How Does A Face Detection Program Work?(Using Neural Networks)

A Beginner’s Guide to Face Detection With Neural Networks

Cover image: Face Detection // Source

Recently, I’ve been playing around with a Multi-task Cascaded Convolutional Network (MTCNN) model for face detection. This model has three convolutional networks (P-Net, R-Net, and O-Net) and is able to outperform many face-detection benchmarks while retaining real-time performance. But how, exactly, does it work?

Note: If you want a concrete example of how to process a face detection neural network, I’ve attached the download links of the MTCNN model below. After downloading, open ./mtcnn/mtcnn.py and scroll to the detect_faces function. This is the function that you would call when implementing this model, so going through this function would give you a sense of how the program calculates and narrows down the coordinates of the bounding box and facial features. However, I won’t decipher the code line-by-line: not only would it make this article unnecessarily long, it would also be counterproductive for most readers as a lot of the parameters in the code are suited for this specific model only.

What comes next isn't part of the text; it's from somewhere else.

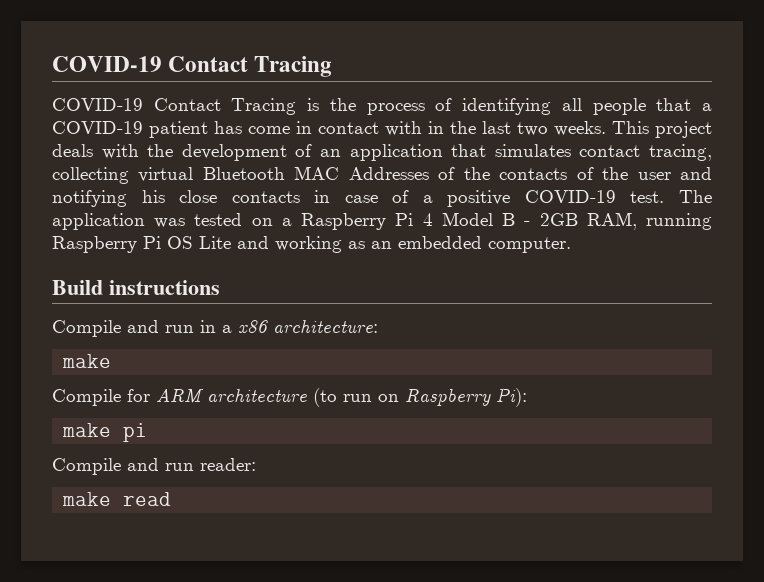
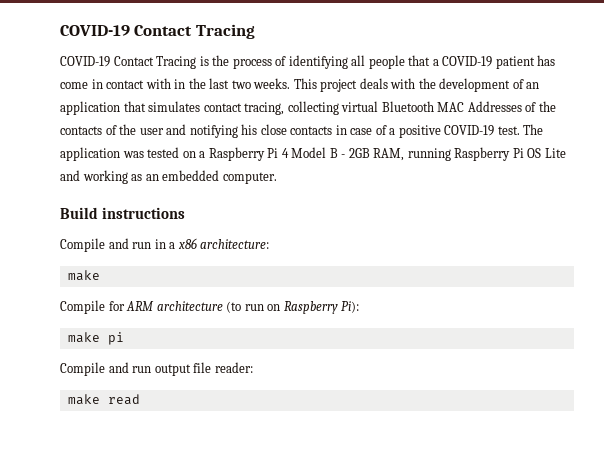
- Compile and run reader:
+ Compile and run output file reader:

Image 1: MTCNN Structure // Source

Stage 1:

Obviously, the first thing to do would be to pass in an image to the program. In this model, we want to create an image pyramid, in order to detect faces of all different sizes. In other words, we want to create different copies of the same image in different sizes to search for different sized faces within the image.

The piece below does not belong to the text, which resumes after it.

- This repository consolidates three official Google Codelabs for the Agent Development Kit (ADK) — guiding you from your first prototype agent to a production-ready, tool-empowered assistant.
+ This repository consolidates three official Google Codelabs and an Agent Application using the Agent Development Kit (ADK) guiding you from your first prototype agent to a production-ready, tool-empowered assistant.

Image 2: Image Pyramid // Source

For each scaled copy, we have a 12 x 12 stage 1 kernel that will go through every part of the image, scanning for faces. It starts in the top left corner, a section of the image from (0,0) to (12,12). This portion of the image is passed to P-Net, which returns the coordinates of a bounding box if it notices a face. Then, it would repeat that process with sections (0+2a,0+2b) to (12+2a, 12+2b), shifting the 12 x 12 kernel 2 pixels right or down at a time. The shift of 2 pixels is known as the stride, or how many pixels the kernel moves by every time.

Having a stride of 2 helps reduce computation complexity without significantly sacrificing accuracy. Since faces in most images are significantly larger than two pixels, it’s highly improbable that the kernel will miss a face merely because it shifted 2 pixels. At the same time, your computer (or whatever machine is running this code) will have a quarter of the amount of operations to compute, making the program run faster and with less memory.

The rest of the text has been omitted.